Oct 19, 2007 - Wind Energy Weekly

The nation's transmission operators and utilities will increasingly need to accommodate a much larger portion of generation from growing amounts of renewable energy resources such as wind power coming online, the North American Electric Reliability Corp. (NERC) said in its latest annual “Long Term Reliability Assessment.”

Largely as a result of growing concerns over global climate change, the increasing use of clean, inexhaustible renewable energy as a mainstream source of electricity generation is highlighted in the report as a trend that is projected to continue.

The annual report focuses on the reliability of the nation’s electricity grid and monitors load growth as well as projected development of new generation and transmission infrastructure to meet that growth. Projected increases in demand and lagging development in new transmission—an issue for both wind and the electric industry as a whole—are identified as concerns in the report.
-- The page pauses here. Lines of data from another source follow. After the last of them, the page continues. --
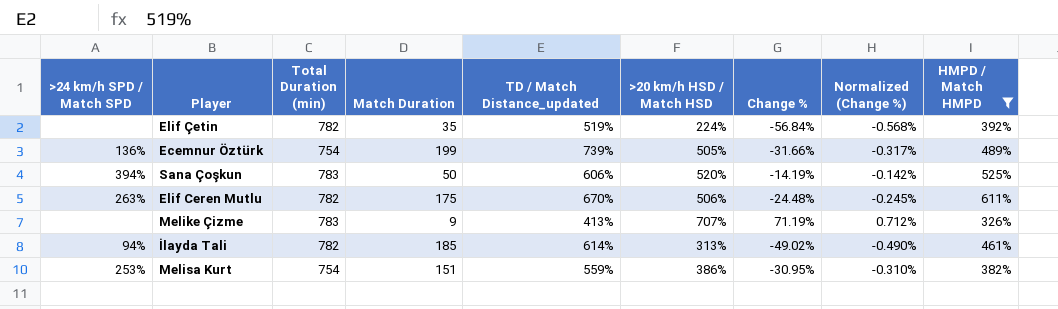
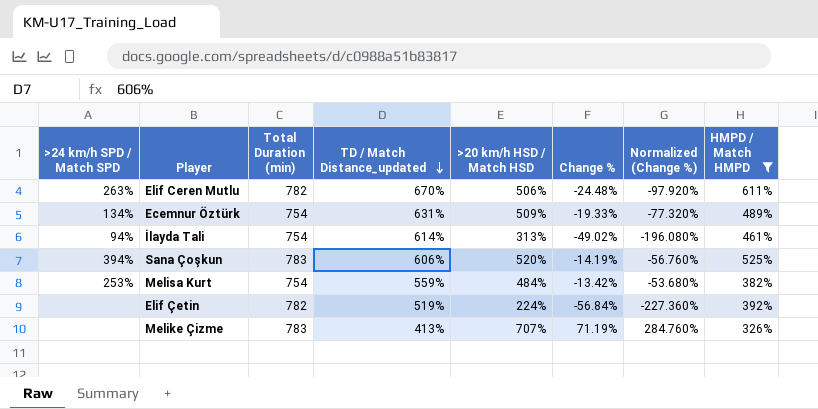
row order: none -> TD / Match Distance_updated descending
column Match Duration | position: 4 -> none
column Normalized (Change %) | formula: [Change %] * 0.01 -> [Change %] * 4
Ecemnur Öztürk | >24 km/h SPD / Match SPD: 136% -> 134%
Ecemnur Öztürk | TD / Match Distance_updated: 739% -> 631%
Ecemnur Öztürk | >20 km/h HSD / Match HSD: 505% -> 509%
Ecemnur Öztürk | Change %: -31.66% -> -19.33%
İlayda Tali | Total Duration (min): 782 -> 754
Melisa Kurt | >20 km/h HSD / Match HSD: 386% -> 484%
Melisa Kurt | Change %: -30.95% -> -13.42%

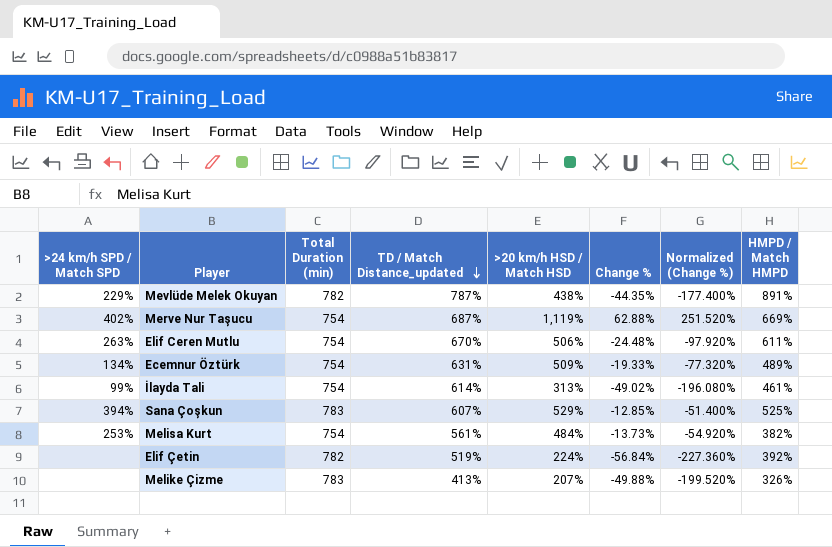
filter: HMPD / Match HMPD <= 611% -> none
Elif Ceren Mutlu | Total Duration (min): 782 -> 754
İlayda Tali | >24 km/h SPD / Match SPD: 94% -> 99%
Sana Çoşkun | TD / Match Distance_updated: 606% -> 607%
Sana Çoşkun | >20 km/h HSD / Match HSD: 520% -> 529%
Sana Çoşkun | Change %: -14.19% -> -12.85%
Sana Çoşkun | Normalized (Change %): -56.760% -> -51.400%
Melisa Kurt | TD / Match Distance_updated: 559% -> 561%
Melisa Kurt | Change %: -13.42% -> -13.73%
Melisa Kurt | Normalized (Change %): -53.680% -> -54.920%
Melike Çizme | >20 km/h HSD / Match HSD: 707% -> 207%
Melike Çizme | Change %: 71.19% -> -49.88%
Melike Çizme | Normalized (Change %): 284.760% -> -199.520%

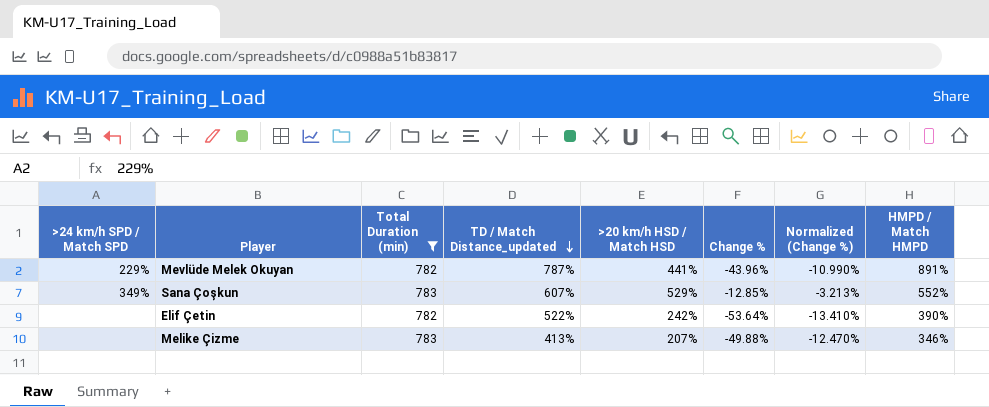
filter: none -> Total Duration (min) != 754
column Normalized (Change %) | formula: [Change %] * 4 -> [Change %] * 0.25
Mevlüde Melek Okuyan | >20 km/h HSD / Match HSD: 438% -> 441%
Mevlüde Melek Okuyan | Change %: -44.35% -> -43.96%
Sana Çoşkun | >24 km/h SPD / Match SPD: 394% -> 349%
Sana Çoşkun | HMPD / Match HMPD: 525% -> 552%
Elif Çetin | TD / Match Distance_updated: 519% -> 522%
Elif Çetin | >20 km/h HSD / Match HSD: 224% -> 242%
Elif Çetin | Change %: -56.84% -> -53.64%
Elif Çetin | HMPD / Match HMPD: 392% -> 390%
Melike Çizme | HMPD / Match HMPD: 326% -> 346%

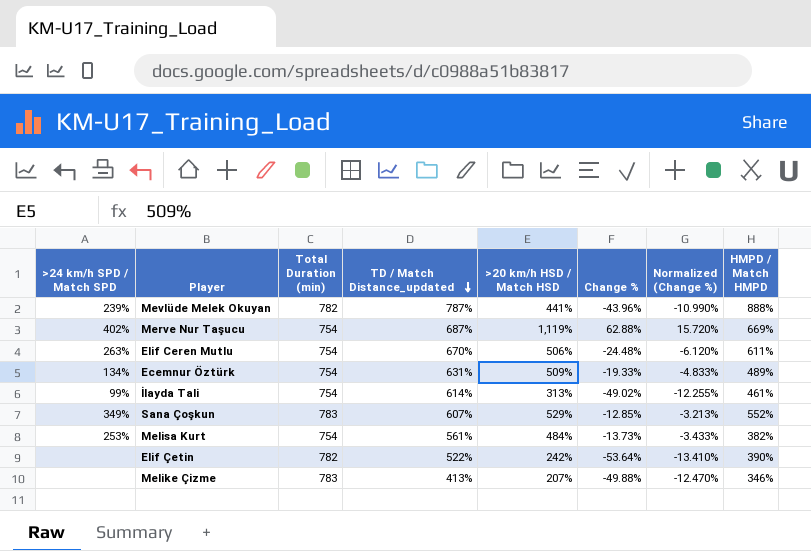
filter: Total Duration (min) != 754 -> none
Mevlüde Melek Okuyan | >24 km/h SPD / Match SPD: 229% -> 239%
Mevlüde Melek Okuyan | HMPD / Match HMPD: 891% -> 888%

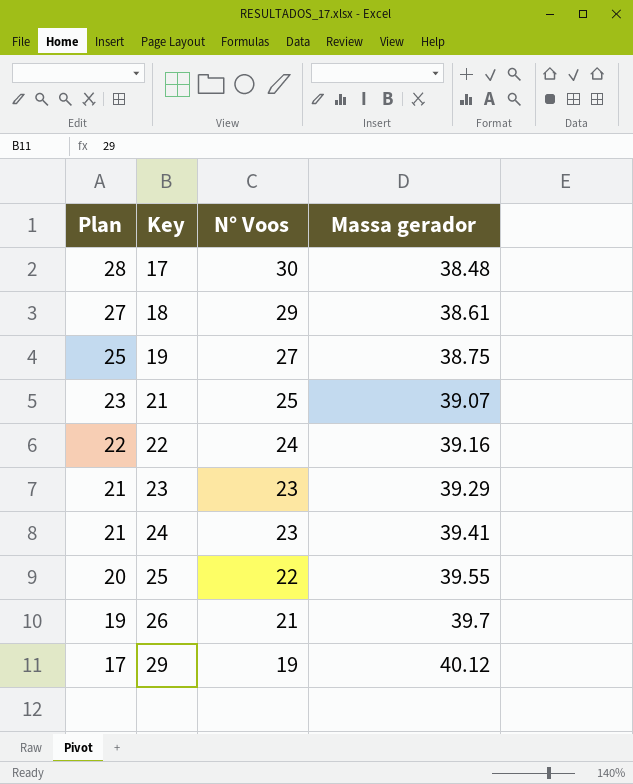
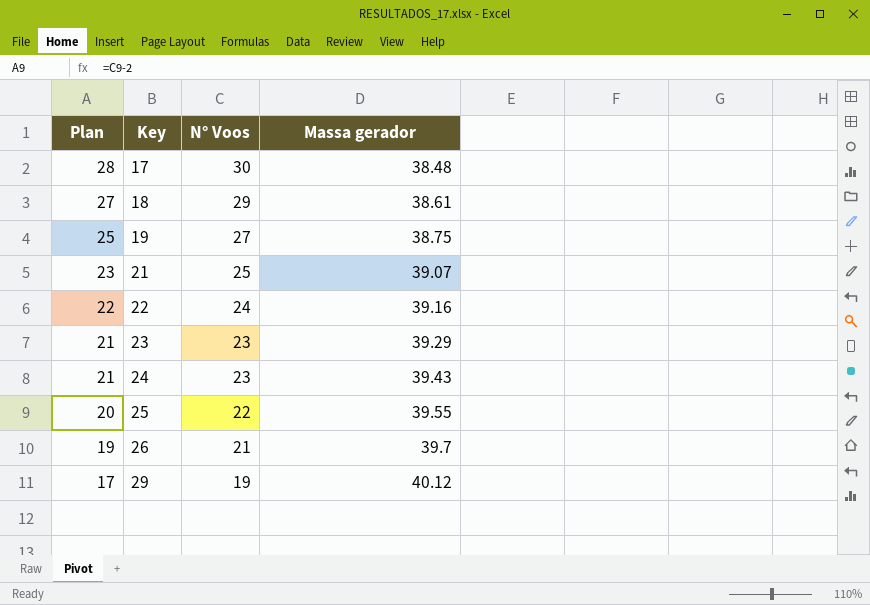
24 | Massa gerador: 39.41 -> 39.43

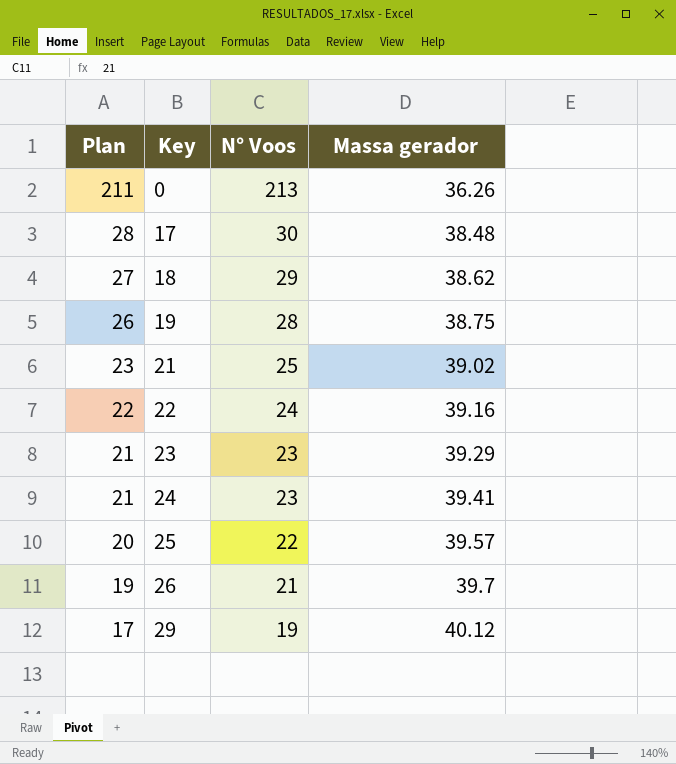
row 0: none -> 211 | 213 | 36.26
18 | Massa gerador: 38.61 -> 38.62
19 | Plan: 25 -> 26
19 | N° Voos: 27 -> 28
21 | Massa gerador: 39.07 -> 39.02
24 | Massa gerador: 39.43 -> 39.41
25 | Massa gerador: 39.55 -> 39.57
Two specific and notable actions related to wind power are identified by NERC: a need to develop a consistent approach to calculate wind power capacity credit for purposes of determining reliability requirements, and the need to do further research on wind and solar power integration to determine how such resources can best be integrated into the nation’s power grid. AWEA will be working with NERC to support these two efforts within the NERC initiatives.

The report notes the growth of renewable energy standards, now in place in 25 states and the District of Columbia, and how those policies will drive growth of renewable energy in general and wind power in particular over the next few years.

New to the annual report this year is the inclusion of “scenarios” identifying significant changes that could likely occur in the electric industry and their resulting impact on transmission and generation planning. One such scenario identified a significant shift in the industry if climate-change legislation is passed in the near future. Such legislation would seek to sharply cut U.S. greenhouse gas emissions from fossil-fuel burning power plants, which in turn would require a significant change in the U.S. electric generation portfolio supply mix. The report identified that a large increase in renewable energy resources will also accelerate the need for more transmission infrastructure. Despite a 30% projected increase in transmission lines over what NERC reported last year, much more transmission will need to be built in order to access new wind power resources, the report stated.

The full report is available at: ftp://www.nerc.com/pub/sys/all_updl/docs/pubs/LTRA2007.pdf .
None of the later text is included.